Key Facts
- ✓ Large companies are returning to individual salary increases for 2026.
- ✓ The budgeted increase for wage bills is 3.1%, identical to the 2025 figure.
- ✓ The shift is attributed to a slowdown in inflation.
Quick Summary
Major corporations are shifting their salary strategies for the upcoming year. According to a recent study, there is a clear move away from collective wage increases toward individual salary adjustments. This trend is attributed to a slowdown in inflation.
Despite the change in approach, the financial outlook for employees remains stable. The budgeted increases for wage bills are nearly identical to the previous year. This indicates that companies are maintaining their investment in human resources while altering how those investments are distributed among the workforce.
Study Reveals Shift in Compensation Strategy
The 2026 salary landscape is defined by a return to individual meritocracy. A study conducted by WTW highlights that large enterprises are abandoning collective salary hikes in favor of individualized adjustments. This shift is largely driven by the slowing rate of inflation, which reduces the pressure for uniform, across-the-board increases to cover rising costs of living.
The findings suggest a return to pre-pandemic norms where performance and individual contribution take precedence over collective bargaining. For employees, this means that salary growth will be more closely tied to personal achievements and role-specific metrics rather than broad economic trends. The study focused primarily on the practices of major corporate groups, providing a clear view of the strategies employed by the largest market players.

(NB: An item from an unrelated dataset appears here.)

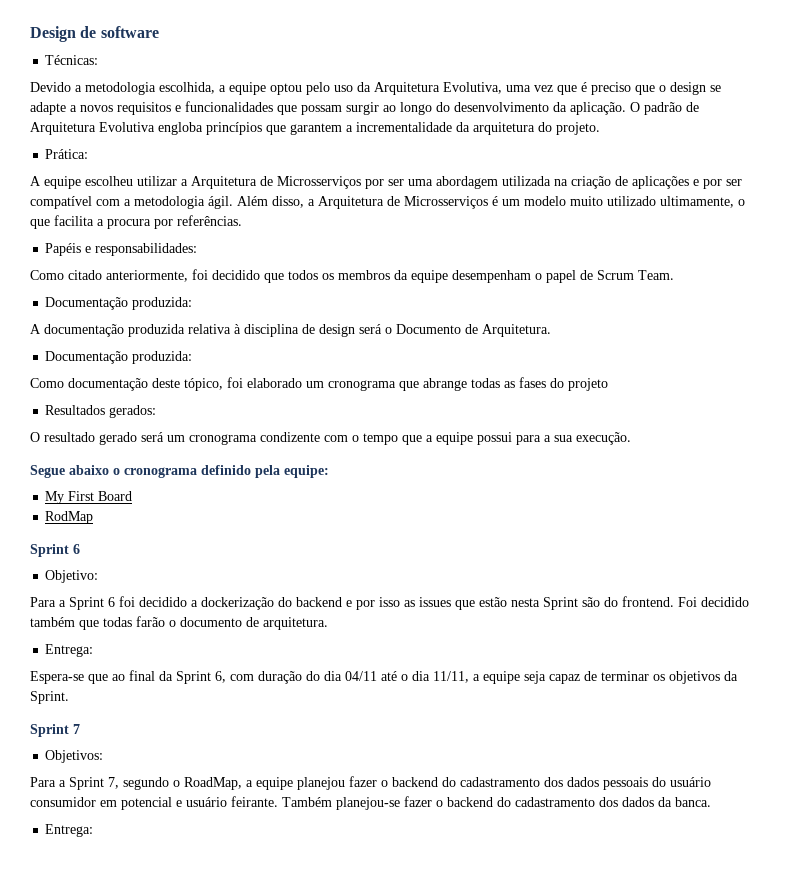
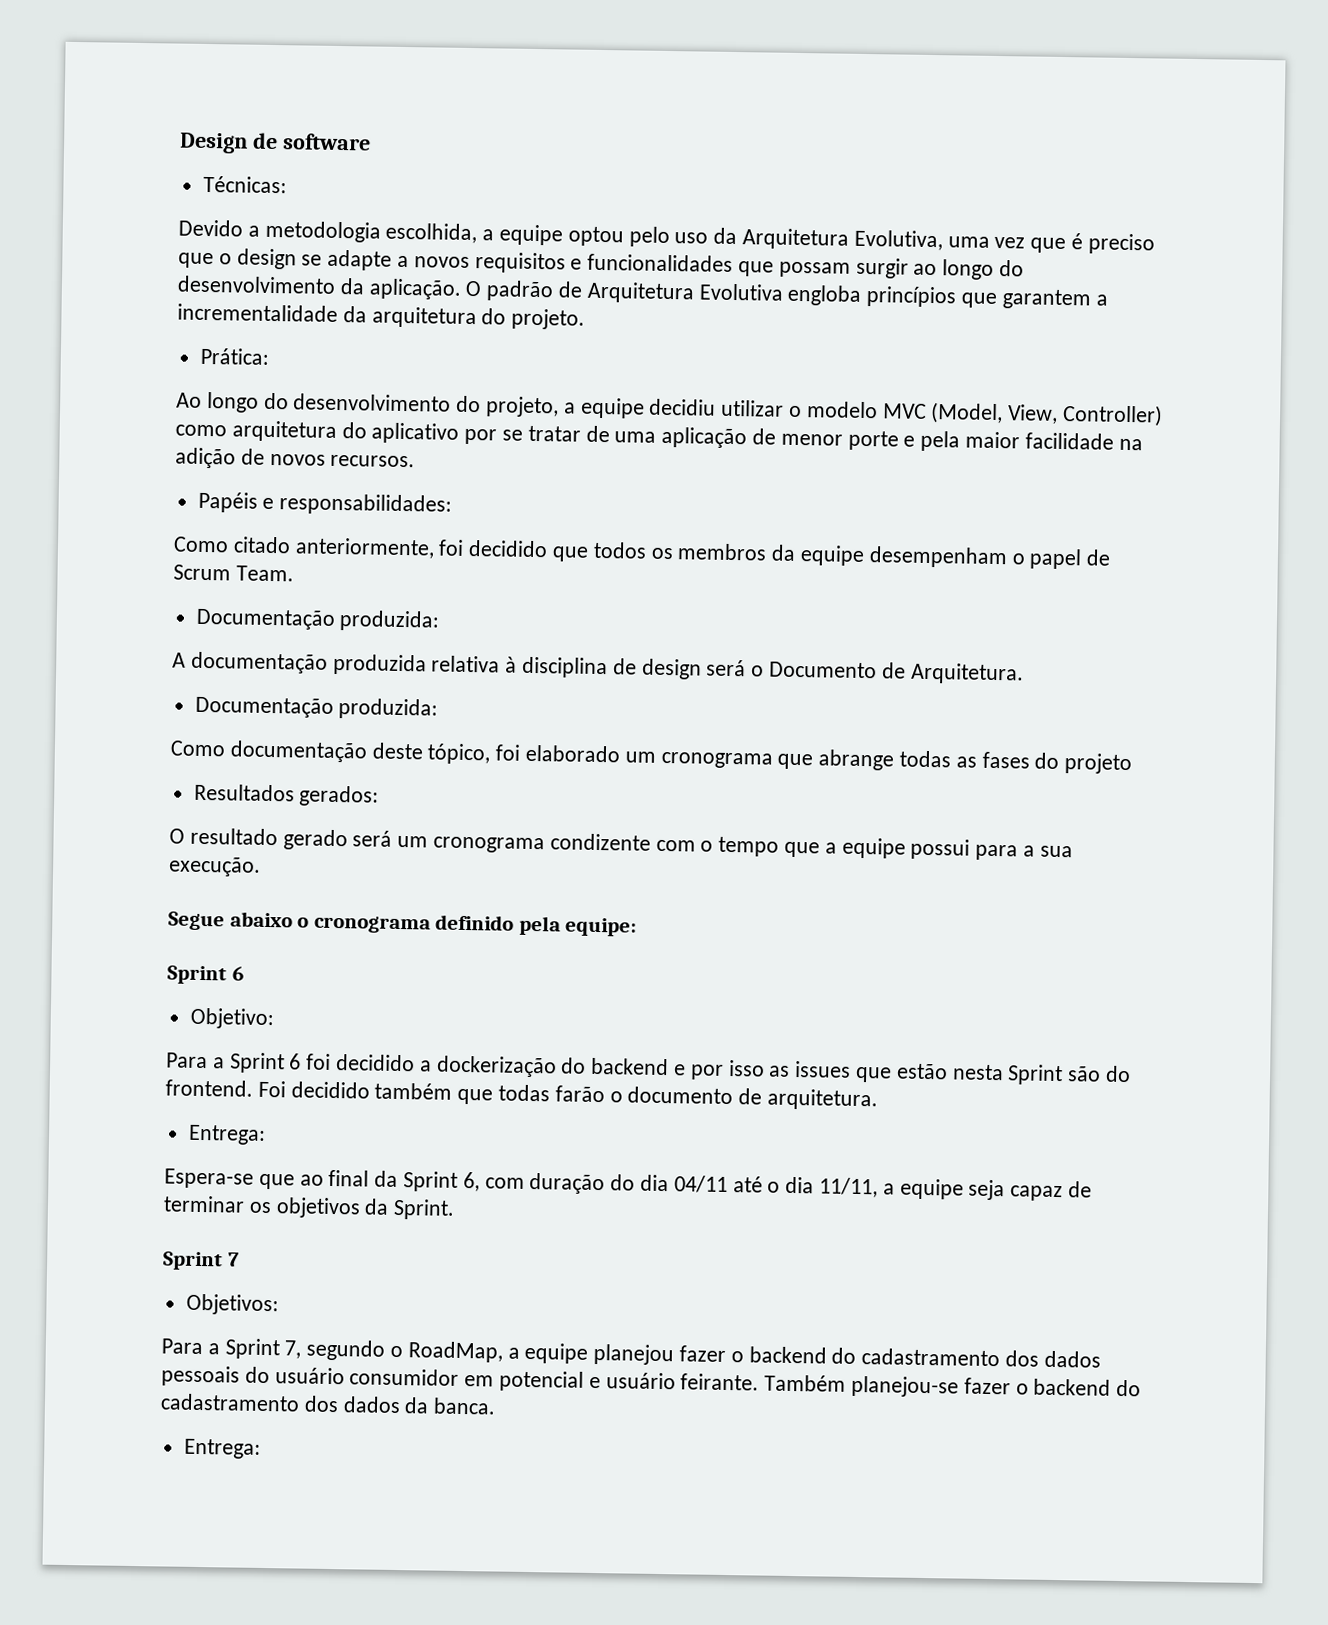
- A equipe escolheu utilizar a Arquitetura de Microsserviços por ser uma abordagem utilizada na criação de aplicações e por ser compatível com a metodologia ágil. Além disso, a Arquitetura de Microsserviços é um modelo muito utilizado ultimamente, o que facilita a procura por referências.
+ Ao longo do desenvolvimento do projeto, a equipe decidiu utilizar o modelo MVC (Model, View, Controller) como arquitetura do aplicativo por se tratar de uma aplicação de menor porte e pela maior facilidade na adição de novos recursos.
- My First Board
- RodMap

Budgets Remain Steady Despite Strategic Pivot
While the method of distribution is changing, the total financial commitment from these companies is not. The study found that the budgeted increases for wage bills stand at 3.1% for 2026. This figure mirrors the budgeted increase for 2025, which was also 3.1%.
This consistency in budgeting is significant. It demonstrates that despite the shift to individual increases, companies are not reducing their overall spending on labor. Instead, they are reallocating resources to reward top performers and retain key talent. The steady budget suggests stability in corporate financial planning, even as they adapt to a changing economic environment.
Implications for the Workforce
The return to individual salary increases creates a more competitive environment within large firms. Employees will likely need to demonstrate clear value and performance to secure raises at the 3.1% average rate. This shift places greater emphasis on performance reviews and individual goal setting.
For the broader labor market, this trend among large groups could influence smaller companies. As the economy stabilizes, the focus shifts from retention through inflation-matching raises to retention through merit-based rewards. This transition marks a new phase in the post-pandemic labor market, balancing corporate budget constraints with the need to motivate and retain skilled workers.